From Prisoners of Class: A Historical Memoir of the Khmer Rouge Revolution, by Chan Samoeun, tr. by Matthew Madden (Mekong River Press, 2023), Kindle pp. 141-143:
The sun rises dimly and the sounds of oxen calling moo! moo! moo! mixed with the sound of their wooden bells clack! clack! clack! and metal bells clang! clang! clang! awaken us from sleep. We are surrounded by hundreds of oxcarts pulled by small oxen. Other oxcarts hurriedly approach, churning up clouds of dust behind them. Where have they come from? Have they come to transport us? The answer becomes clear when we are ordered to board the carts and continue our journey onward.
Where are we going? They don’t tell us. They are a very secretive bunch. Trucks, trains, tractors—they never tell us where we are going. If we ask the cart drivers, they might as well not answer at all because we don’t know the area anyway. But we do know that they are taking us to a place where trucks and tractors can’t go. Damn! Maybe we really are going to eat the stones of the mountains. No, there are no mountains here. As Life Slaves [an epithet coined by the author to denote the “new people,” the class of people treated most harshly by the Khmer Rouge (though sometimes defined as everyone except the cadres); opposite: Life Masters; p. 644], we are prepared to accept our fate.
Last night we slept outside some village. Now the oxcarts take us over a wooden bridge across a large canal [the moat around the town] and into the village. We see a sign reading “Phnom Srok District Primary School.” When we arrive in the village, the locals—young and old, male and female—stand around in an orderly fashion watching us as though waiting to welcome a kathen tean parade [annual festival when clothing is donated to the monks]. Indeed, it’s a parade like none they’ve ever seen: hundreds of oxcarts, one after another.
The carts steer through the village and then back out again. We pass over a sandy road through rice fields and sparse trees. I think of my family moving from our house north of Wat Tuol Tumpung to the shores of Boeng Trabek more than nineteen years ago. We had ridden on an oxcart through fields of kantraeuy [Chrysopogon sp.] and barang [Urochloa sp.] grasses with small reang [Barringtonia sp.] and trah [Combretum sp.] trees growing here and there in clumps. At that time, I had ridden the cart with my mother. But now there is no mother on the cart with me. [She died of starvation.]
The small oxen struggle to pull the carts along the sandy road, making me feel particularly sorry for them. I ask the driver, “Father, why are the cows here so small?” “Nephew, this land can only support small cows like this. We can’t use the big ones because there is so little grass here that the cows have to eat prech leaves.” Prech leaves? What are prech leaves? I used to know of a novel (or maybe a movie) entitled The Hunter’s Trail, the Prech Buds. Prech must be in the jungle, where a hunter goes to hunt animals. This driver’s home village must be near the jungle. Are we going to live in his village?

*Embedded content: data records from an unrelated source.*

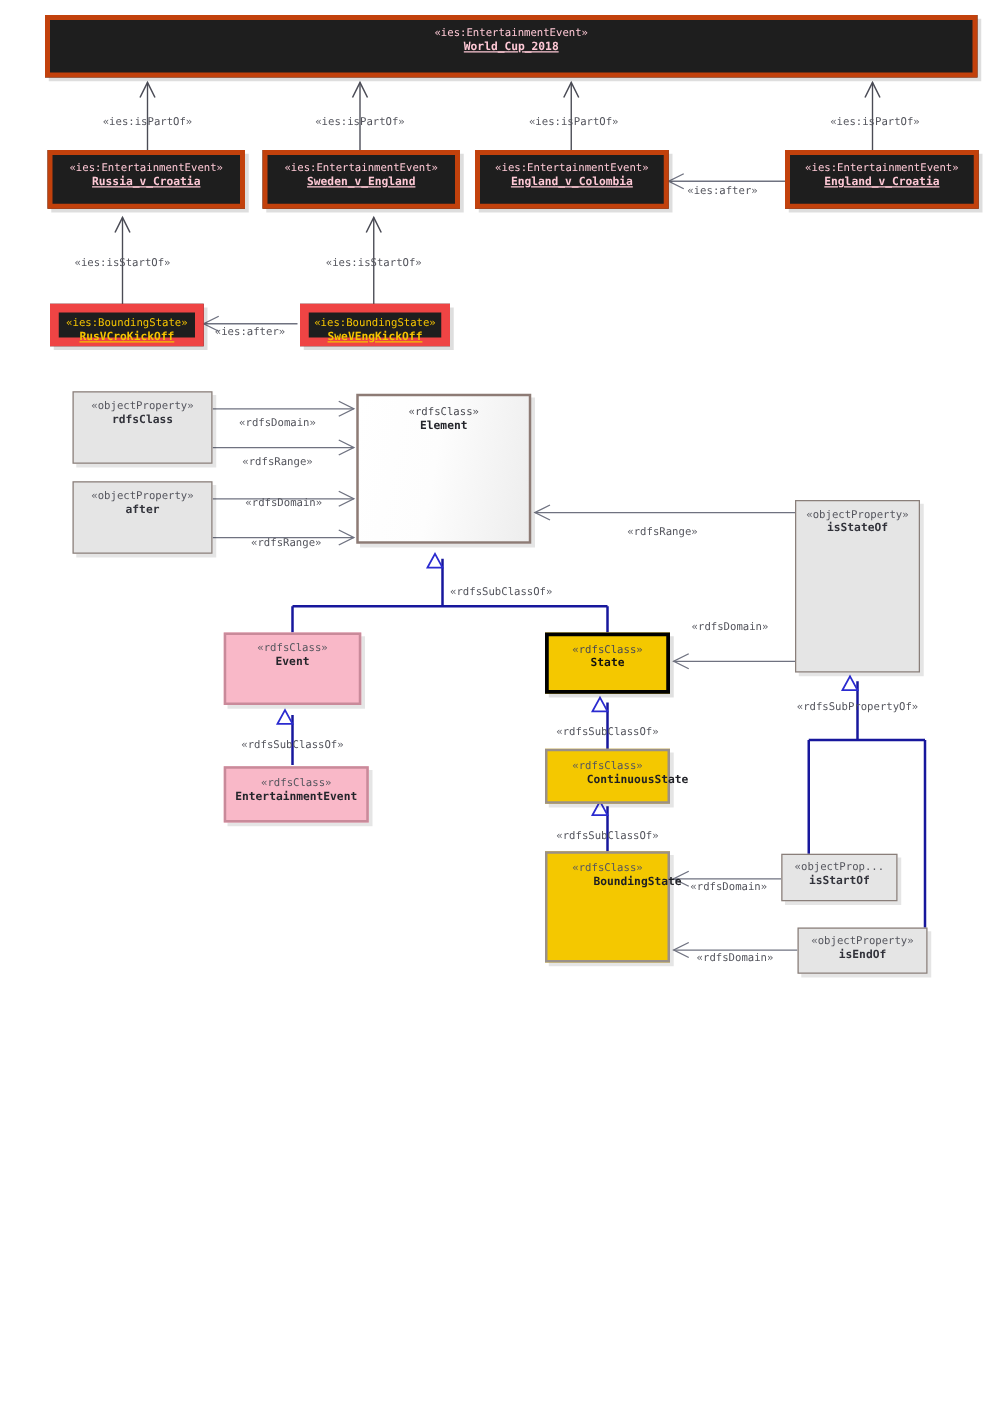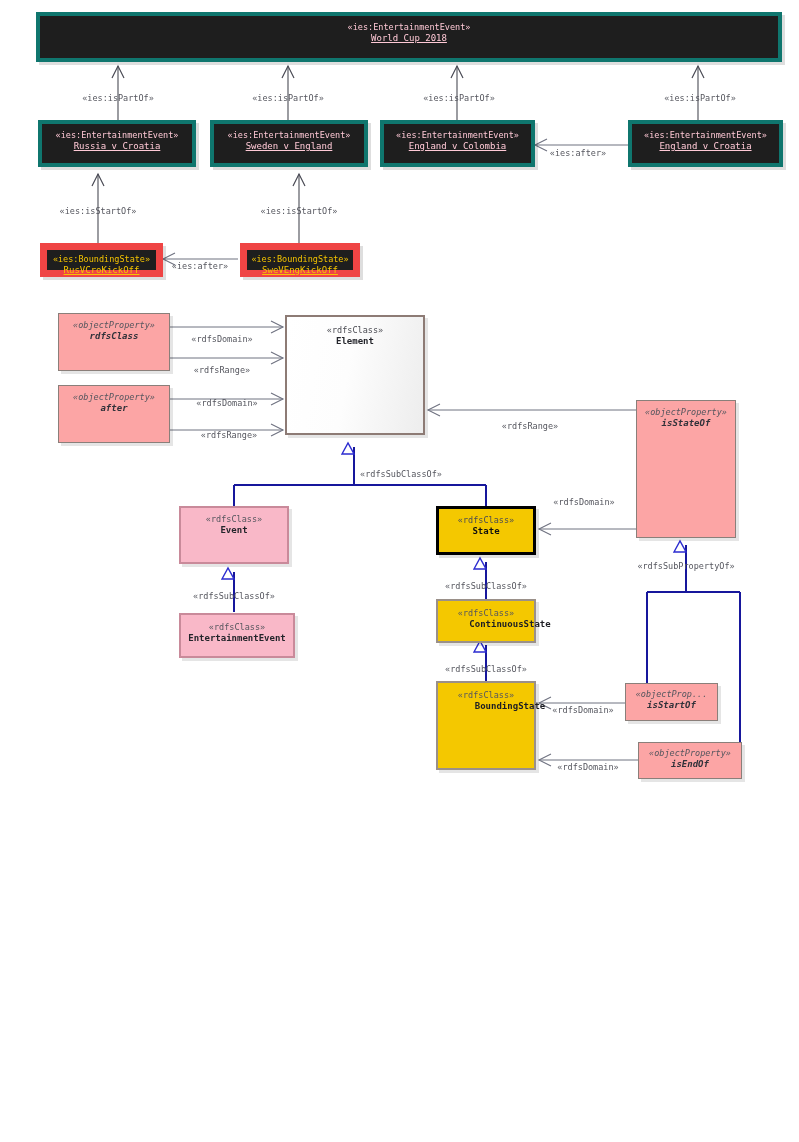--- a/index.html
+++ b/index.html
@@ -12,39 +12,38 @@
 
   
   .node{
     position:absolute;box-sizing:border-box;
     display:flex;flex-direction:column;align-items:center;justify-content:flex-start;
     text-align:center;line-height:1.28;
     padding-top:6px;
     z-index:5;
   }
   .node .stereo{display:block;font-size:8.5px;letter-spacing:0px;white-space:nowrap;}
-  .node .nm{display:block;font-size:9px;font-weight:normal;white-space:nowrap;}
+  .node .nm{display:block;font-size:9px;font-weight:bold;white-space:nowrap;}
 
   
   .inst{
     background:#1e1e1e;
     box-shadow:3px 3px 0 0 rgba(0,0,0,0.13);
   }
-  .inst.ev{border:4px solid #0f766e;}
+  .inst.ev{border:4px solid #c2410c;}
   .inst.ev .stereo,.inst.ev .nm{color:#ffc9d6;}
   .inst.ev .nm{text-decoration:underline;}
   .inst.bs{border:7px solid #ef4444;}
   .inst.bs .stereo,.inst.bs .nm{color:#f5c400;}
   .inst.bs .nm{text-decoration:underline;}
 
   
   .prop{
-    background:#fca5a5;border:1px solid #8a7f7a;
-    box-shadow:3px 3px 0 0 rgba(0,0,0,0.10);
-    font-style:italic;
+    background:#e5e5e5;border:1px solid #8a7f7a;
+    box-shadow:3px 3px 0 0 rgba(0,0,0,0.10);
   }
   .prop .stereo{color:#55565e;}
   .prop .nm{color:#31323a;font-weight:bold;}
 
   .cls-element{
     background:linear-gradient(100deg,#ffffff 0%,#fdfdfd 45%,#ededed 100%);
     border:2px solid #8d7b75;
     box-shadow:3px 3px 0 0 rgba(0,0,0,0.10);
   }
   .cls-element .stereo{color:#4a4b52;}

After passing through the fields and forests for a while, we enter a village. It’s a fairly small village with dense stands of banana trees, coconut trees, papaya trees, and manioc [= tapioca] shrubs growing here and there. But we couldn’t even see it from very far away. The villagers are surprised at our presence, and they call out to each other and stand around staring at us.
The people of Phnom Srok had looked at us with familiar gazes, but these villagers look at us with amazement and wonder, as though they’ve never seen such a thing. Perhaps they’re as puzzled as we are, wondering where we are going.
I tap the driver and ask, “Uncle! What village is this?”
“This is Boh Sbov village, Nephew,” the cart driver replies. None of the cart drivers are soldiers or members of the Organization. They are all locals with oxen and carts who have been gathered from various villages to help transport us. After leaving the village, we again pass through rice fields, then through scattered clumps of trees, then through sparse trees, then through forests so wild they nearly overgrow the cart road, forests with tall thin trees. They are taking us into the jungle! Are they taking us to live in the jungle? We drive through a forest with large, tall trees and after a while the carts begin to stop one after the other, about ten or fifteen meters apart.